昼すぎに、突然、スタッフのブンシンが少年の目になって、事務所の外に飛び出していった。評価会議の準備で忙しいのに、なにやってんだ、とおもっていたら、事務所のすぐ近くにあるユーカリの木の下に、巨大な蜂の巣が落ちていた。強風で枝が折れ、いっしょに落ちてしまったらしい。まわりに蜂がブンブン飛んでいたが、スタッフが果敢に事務所に運び入れていた。
まだ蜂蜜の滴る巣には、羽化しそうな蜂や蜂の子がいっぱいつまっていた。

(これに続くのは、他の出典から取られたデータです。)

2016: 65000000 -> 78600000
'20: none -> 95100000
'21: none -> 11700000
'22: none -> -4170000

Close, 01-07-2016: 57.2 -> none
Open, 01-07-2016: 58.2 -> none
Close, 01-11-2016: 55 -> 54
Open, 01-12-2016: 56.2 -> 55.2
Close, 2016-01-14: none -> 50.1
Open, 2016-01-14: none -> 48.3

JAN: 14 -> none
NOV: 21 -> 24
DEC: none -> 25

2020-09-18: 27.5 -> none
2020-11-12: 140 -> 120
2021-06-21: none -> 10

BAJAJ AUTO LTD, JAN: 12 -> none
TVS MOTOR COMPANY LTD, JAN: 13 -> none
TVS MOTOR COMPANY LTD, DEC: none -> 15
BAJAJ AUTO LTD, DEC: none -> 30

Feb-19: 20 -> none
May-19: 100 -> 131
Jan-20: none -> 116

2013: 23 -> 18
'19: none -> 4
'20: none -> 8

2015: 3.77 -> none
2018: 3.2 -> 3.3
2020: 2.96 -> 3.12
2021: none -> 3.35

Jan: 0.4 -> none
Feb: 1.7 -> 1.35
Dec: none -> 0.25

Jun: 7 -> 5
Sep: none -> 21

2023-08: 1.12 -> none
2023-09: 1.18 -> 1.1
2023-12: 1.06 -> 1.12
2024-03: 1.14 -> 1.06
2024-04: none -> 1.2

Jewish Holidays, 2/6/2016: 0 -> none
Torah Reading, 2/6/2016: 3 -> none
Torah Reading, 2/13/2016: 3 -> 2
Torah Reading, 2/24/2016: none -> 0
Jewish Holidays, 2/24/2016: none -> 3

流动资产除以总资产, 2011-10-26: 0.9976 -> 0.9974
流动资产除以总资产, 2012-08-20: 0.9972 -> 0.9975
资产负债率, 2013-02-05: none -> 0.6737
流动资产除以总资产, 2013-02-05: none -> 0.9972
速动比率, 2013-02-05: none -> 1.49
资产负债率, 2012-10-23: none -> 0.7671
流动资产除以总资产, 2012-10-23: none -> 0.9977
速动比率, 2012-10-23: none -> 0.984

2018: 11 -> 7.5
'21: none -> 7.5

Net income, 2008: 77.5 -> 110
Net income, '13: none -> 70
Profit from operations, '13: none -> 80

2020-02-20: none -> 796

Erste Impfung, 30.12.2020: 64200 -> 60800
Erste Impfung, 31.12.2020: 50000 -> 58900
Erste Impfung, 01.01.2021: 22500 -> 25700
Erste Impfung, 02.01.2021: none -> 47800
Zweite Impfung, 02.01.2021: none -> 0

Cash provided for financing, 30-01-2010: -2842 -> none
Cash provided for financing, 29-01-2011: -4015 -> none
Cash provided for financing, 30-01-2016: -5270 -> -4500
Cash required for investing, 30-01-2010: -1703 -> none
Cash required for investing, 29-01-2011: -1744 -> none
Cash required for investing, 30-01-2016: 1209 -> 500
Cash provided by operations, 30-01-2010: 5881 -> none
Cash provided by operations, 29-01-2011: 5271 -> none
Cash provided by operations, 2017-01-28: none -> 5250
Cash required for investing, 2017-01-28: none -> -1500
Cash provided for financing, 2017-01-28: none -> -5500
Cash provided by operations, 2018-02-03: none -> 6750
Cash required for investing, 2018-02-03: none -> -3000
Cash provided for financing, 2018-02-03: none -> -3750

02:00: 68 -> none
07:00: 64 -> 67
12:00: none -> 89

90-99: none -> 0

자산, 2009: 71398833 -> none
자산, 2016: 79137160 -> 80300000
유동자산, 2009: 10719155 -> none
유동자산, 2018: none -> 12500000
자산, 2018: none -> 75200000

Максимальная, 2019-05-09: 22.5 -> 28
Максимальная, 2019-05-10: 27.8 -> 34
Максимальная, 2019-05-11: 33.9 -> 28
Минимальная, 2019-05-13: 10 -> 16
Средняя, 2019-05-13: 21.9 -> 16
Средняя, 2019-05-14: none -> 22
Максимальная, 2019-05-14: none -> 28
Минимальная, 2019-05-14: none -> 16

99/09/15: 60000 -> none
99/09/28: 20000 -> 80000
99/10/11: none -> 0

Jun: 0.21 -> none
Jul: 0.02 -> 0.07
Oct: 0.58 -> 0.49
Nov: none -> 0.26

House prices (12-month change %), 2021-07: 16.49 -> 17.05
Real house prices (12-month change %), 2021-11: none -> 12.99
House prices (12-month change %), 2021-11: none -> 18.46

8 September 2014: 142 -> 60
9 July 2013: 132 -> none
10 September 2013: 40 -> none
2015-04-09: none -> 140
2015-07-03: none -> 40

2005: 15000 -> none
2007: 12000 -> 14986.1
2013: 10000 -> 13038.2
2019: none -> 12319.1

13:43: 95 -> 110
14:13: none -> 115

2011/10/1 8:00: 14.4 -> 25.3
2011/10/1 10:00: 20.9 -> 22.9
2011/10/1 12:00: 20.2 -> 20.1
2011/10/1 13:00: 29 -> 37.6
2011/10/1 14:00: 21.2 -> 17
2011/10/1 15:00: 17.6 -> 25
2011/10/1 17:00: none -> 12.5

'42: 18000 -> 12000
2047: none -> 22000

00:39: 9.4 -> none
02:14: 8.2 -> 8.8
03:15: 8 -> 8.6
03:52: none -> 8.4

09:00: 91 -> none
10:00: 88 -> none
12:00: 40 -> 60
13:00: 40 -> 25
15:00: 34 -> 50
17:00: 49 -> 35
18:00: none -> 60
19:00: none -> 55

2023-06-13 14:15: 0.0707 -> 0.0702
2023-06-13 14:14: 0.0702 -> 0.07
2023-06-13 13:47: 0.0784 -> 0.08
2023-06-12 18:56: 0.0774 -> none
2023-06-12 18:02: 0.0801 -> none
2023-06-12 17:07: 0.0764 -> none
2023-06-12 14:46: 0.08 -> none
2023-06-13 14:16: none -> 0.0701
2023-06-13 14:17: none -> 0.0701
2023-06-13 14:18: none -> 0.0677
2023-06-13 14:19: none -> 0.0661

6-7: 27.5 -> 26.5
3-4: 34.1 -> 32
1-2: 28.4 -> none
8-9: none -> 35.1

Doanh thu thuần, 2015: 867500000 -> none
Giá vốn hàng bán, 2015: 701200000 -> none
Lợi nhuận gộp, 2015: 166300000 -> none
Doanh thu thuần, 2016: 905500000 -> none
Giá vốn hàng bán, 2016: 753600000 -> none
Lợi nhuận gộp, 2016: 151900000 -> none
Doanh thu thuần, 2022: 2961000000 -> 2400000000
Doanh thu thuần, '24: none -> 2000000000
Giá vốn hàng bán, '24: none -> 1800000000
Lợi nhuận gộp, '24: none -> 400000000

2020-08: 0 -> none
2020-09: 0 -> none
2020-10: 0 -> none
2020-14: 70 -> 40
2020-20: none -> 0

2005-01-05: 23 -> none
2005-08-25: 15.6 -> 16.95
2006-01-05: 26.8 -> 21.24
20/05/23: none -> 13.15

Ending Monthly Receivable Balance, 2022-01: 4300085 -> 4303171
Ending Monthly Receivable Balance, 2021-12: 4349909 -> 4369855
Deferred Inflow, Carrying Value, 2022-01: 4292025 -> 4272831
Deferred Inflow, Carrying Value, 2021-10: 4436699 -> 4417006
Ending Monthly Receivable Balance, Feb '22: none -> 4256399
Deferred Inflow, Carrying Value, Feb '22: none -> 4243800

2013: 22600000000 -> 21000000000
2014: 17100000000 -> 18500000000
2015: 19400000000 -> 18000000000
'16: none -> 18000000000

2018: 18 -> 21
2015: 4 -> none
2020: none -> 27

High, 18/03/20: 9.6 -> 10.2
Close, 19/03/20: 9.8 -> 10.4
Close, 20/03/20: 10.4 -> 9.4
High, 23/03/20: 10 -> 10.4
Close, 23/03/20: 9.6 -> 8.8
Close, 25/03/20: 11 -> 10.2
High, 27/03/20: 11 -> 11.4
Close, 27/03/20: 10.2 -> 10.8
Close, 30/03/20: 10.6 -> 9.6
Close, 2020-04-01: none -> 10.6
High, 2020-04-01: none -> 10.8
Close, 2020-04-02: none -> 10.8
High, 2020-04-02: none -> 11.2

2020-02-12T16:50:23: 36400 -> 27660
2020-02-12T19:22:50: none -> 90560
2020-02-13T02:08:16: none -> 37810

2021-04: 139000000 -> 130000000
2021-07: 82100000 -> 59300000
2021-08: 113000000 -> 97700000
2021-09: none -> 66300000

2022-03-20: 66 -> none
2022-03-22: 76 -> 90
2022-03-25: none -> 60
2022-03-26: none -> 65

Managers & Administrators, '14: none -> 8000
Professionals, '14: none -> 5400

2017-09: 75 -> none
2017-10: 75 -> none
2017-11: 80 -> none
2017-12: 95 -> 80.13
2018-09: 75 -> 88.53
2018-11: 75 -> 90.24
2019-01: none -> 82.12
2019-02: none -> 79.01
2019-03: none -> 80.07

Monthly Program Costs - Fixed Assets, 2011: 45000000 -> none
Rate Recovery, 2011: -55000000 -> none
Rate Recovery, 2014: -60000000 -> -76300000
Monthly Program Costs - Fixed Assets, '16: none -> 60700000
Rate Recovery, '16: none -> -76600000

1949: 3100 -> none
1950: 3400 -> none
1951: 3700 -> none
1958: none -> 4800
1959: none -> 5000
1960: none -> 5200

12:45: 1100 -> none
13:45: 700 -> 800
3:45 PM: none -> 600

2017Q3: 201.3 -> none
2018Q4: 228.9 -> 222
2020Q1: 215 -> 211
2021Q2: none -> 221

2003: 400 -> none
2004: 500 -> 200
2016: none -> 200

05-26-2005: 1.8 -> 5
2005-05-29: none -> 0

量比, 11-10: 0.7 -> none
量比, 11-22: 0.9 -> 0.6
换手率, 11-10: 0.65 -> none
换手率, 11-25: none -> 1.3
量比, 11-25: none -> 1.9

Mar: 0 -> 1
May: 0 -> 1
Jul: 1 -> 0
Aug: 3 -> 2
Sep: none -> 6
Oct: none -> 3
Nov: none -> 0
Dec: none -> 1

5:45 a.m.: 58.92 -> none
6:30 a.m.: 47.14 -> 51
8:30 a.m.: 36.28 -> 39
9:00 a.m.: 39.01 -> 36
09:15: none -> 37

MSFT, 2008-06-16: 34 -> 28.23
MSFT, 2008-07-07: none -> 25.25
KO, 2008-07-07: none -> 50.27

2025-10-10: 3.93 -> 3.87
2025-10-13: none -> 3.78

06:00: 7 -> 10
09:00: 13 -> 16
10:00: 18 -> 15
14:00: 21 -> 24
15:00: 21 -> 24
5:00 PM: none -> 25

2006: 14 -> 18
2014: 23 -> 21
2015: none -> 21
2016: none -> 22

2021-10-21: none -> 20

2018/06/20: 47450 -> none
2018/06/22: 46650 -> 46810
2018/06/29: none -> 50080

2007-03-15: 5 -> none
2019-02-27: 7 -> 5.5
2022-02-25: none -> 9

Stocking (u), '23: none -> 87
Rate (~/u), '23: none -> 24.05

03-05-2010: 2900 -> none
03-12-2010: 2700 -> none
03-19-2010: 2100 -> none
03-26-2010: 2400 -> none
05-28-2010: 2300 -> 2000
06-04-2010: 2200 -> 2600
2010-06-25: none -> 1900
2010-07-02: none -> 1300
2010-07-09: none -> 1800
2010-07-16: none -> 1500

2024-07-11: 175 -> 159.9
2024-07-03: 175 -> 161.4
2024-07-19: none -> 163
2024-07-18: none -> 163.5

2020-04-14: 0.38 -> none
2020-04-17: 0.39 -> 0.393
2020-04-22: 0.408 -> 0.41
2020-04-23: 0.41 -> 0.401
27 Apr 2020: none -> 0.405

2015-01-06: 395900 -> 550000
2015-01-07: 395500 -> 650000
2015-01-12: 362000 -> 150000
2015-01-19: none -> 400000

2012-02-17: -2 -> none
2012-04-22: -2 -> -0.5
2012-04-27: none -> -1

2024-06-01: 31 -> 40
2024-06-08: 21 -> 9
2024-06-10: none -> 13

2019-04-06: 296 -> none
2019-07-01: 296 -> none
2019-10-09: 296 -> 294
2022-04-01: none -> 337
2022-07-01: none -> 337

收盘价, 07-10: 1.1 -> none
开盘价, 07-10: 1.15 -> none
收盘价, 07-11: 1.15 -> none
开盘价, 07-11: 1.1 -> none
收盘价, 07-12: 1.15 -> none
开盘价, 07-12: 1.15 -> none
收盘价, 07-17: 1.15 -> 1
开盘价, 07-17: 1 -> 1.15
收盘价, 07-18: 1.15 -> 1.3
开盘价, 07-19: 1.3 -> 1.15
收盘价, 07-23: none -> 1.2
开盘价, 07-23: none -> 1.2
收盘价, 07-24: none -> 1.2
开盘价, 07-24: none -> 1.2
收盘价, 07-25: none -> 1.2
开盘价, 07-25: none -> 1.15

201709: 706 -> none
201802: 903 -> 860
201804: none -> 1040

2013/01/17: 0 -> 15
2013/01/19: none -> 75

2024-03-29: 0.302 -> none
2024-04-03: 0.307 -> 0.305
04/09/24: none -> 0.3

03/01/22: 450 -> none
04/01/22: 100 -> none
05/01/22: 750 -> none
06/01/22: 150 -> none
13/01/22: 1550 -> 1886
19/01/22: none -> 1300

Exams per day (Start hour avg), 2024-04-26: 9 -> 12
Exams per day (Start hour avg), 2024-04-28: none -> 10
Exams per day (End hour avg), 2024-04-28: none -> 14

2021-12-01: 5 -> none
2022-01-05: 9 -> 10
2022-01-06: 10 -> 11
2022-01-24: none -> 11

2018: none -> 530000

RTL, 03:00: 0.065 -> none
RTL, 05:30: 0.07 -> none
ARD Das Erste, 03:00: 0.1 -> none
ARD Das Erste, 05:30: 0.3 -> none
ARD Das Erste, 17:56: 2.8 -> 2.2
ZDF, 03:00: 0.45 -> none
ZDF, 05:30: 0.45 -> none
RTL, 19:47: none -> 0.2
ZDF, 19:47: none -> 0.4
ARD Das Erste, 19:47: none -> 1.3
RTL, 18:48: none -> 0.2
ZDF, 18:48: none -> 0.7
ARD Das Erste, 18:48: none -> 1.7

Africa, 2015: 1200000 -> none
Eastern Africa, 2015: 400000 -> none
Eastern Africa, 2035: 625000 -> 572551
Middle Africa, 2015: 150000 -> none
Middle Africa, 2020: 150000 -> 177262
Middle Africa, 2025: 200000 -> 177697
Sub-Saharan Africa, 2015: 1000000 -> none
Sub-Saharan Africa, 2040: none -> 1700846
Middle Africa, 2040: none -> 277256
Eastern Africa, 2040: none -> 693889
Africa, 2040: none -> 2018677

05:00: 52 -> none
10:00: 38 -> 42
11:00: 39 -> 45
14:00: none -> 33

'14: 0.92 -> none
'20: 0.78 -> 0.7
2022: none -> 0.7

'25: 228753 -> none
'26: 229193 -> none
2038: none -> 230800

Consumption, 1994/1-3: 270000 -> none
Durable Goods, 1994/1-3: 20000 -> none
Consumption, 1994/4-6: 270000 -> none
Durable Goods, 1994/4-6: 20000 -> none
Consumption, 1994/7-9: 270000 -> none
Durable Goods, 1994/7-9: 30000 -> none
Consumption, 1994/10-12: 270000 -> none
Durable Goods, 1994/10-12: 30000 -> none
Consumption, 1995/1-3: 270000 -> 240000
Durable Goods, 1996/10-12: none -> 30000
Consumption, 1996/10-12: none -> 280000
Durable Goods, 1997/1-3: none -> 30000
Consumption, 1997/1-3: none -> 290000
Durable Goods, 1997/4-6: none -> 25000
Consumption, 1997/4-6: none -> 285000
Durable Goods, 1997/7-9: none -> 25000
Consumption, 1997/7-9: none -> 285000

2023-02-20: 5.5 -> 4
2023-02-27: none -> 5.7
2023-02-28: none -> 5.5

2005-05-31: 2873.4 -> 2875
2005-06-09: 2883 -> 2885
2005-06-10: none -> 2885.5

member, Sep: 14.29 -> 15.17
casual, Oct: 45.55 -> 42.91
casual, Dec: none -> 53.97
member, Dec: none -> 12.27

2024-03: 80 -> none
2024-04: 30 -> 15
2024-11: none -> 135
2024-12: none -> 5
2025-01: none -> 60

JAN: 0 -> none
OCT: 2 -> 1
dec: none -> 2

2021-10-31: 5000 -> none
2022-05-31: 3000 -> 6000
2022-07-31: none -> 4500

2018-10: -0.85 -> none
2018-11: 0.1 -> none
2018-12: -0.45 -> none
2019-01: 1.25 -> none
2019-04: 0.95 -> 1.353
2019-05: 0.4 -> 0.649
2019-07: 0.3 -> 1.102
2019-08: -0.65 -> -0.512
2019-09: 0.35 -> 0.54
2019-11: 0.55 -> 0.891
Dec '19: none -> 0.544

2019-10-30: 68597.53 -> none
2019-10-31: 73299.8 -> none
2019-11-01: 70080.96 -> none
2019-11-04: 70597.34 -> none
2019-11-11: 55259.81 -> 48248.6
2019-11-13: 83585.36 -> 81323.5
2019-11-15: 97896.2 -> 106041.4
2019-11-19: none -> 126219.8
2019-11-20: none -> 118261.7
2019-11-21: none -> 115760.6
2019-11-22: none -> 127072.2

へー、ほーといいながら、スタッフや県職員、評価会議のためにすでに来ていた何人かの村人が、集まってきて、そして、ひとりが、巣をちぎって舐め始めた。そこからいっせいに、みんな巣をちぎっては舐めちぎっては舐め。ある人は「うまいうまい」といいながら、蜂の子をもぐもぐ食べ始めた。そして、30分後に、蜂の巣は、ただの残骸と化してた。やはり人間は食物連鎖の頂点なのだと、改めて感慨に耽る。

そして、今年もまた恒例の降雪の時期がやってきた。
「ラオスに雪?」そうなんです。
日が暮れて街灯がともるころ、メコン河から、蜻蛉(かげろう)がいっせいに羽化する。それが、もう、とんでもない量なのだ。街灯に群がるさまは、まさに吹雪のよう。バイクで走ろうものなら、目が開けられないだけでなく、前が見えない。そして、堆積された蜻蛉の屍骸で、道路はうっすらと白くなっている。

そして、この雪が降ると、喜んで駆け回るのは犬でない。近所のひとが麻袋をもって飛び出してきて、その屍骸を袋いっぱいにかき集めている。どうやら鶏やアヒルのえさになるらしい。

そう、ラオス人は、とにかくたくましいのだ。